Revision tracking records:
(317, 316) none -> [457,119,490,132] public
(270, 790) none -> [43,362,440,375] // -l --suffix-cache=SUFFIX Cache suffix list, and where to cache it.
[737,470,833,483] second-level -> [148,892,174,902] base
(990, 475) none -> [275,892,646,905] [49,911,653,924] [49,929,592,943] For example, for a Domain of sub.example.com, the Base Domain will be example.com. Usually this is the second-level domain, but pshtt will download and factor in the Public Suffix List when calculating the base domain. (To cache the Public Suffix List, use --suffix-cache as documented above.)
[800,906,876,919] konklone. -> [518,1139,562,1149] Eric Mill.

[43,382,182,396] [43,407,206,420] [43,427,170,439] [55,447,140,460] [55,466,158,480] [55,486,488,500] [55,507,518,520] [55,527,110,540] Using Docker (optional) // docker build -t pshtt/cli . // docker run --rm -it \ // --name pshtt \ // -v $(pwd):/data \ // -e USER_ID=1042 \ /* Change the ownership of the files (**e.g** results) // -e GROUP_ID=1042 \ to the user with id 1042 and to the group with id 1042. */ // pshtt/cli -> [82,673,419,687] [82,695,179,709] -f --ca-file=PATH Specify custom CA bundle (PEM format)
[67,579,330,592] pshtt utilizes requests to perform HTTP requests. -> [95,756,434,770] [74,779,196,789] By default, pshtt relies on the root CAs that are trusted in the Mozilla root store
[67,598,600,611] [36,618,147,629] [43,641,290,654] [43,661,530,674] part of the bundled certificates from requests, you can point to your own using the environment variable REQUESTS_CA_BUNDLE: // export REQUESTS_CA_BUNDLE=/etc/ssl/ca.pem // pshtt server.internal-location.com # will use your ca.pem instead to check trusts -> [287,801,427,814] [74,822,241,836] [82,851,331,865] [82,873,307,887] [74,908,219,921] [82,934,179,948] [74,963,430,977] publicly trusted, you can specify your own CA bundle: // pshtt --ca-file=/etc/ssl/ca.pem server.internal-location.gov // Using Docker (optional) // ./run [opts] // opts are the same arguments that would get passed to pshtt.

* WHAT YOU WILL DO
The lines above that include "cache" should each be listed.

* THE ANSWER
(270, 790) none -> [43,362,440,375] // -l --suffix-cache=SUFFIX Cache suffix list, and where to cache it.
(990, 475) none -> [275,892,646,905] [49,911,653,924] [49,929,592,943] For example, for a Domain of sub.example.com, the Base Domain will be example.com. Usually this is the second-level domain, but pshtt will download and factor in the Public Suffix List when calculating the base domain. (To cache the Public Suffix List, use --suffix-cache as documented above.)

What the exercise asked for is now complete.